D. Steinberg, Laboratoire d'Informatique de Tours, Université de Tours, Tours, France
M. Slimane, Laboratoire d'Informatique de Tours, Université de Tours, Tours, France
Monmarché, Laboratoire d'Informatique de Tours, Université de Tours, Tours, France
G. Venturini, Laboratoire d'Informatique de Tours, Université de Tours, Tours, France
We consider in this paper the problem of unsupervised clustering, where clusters must be found in a data set without the a priori knowledge of the correct number of classes.
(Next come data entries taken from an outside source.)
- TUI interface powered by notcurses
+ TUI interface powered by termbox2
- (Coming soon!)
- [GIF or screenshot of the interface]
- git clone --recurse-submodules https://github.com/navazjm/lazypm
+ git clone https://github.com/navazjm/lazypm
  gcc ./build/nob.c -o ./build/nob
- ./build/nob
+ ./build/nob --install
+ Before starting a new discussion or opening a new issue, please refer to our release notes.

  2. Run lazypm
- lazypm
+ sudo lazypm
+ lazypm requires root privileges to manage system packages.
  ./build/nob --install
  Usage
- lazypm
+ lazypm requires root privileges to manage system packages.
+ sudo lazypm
We contribute to the study of clustering ants from the knowledge discovery point of view, with the aim of solving real world problems. The method we present is based on the hybridization of a stochastic ant-based algorithm and the deterministic minimum distance classification. Each numerical data is symbolized by an object. These objects are scattered over a 2D grid. Ant-like agents move onto the grid, and are allowed to pick up and drop objects, thus creating heaps of objects (i.e. classes). The method uses the hierarchical following form : the ant based algorithm is initially used in order to create numerous little but homogenous heaps. The minimum distance classification is then used on this intermediate clustering. The ants are then used again, and are this time allowed to manipulate entire heaps of objects. The minimum distance classification is then applied a last time to refine the results.
This algorithm was tested on various numerical databases, either real world data or artificial ones. The results showed a usually good convergence toward the correct number of classes, and low misclassification rates.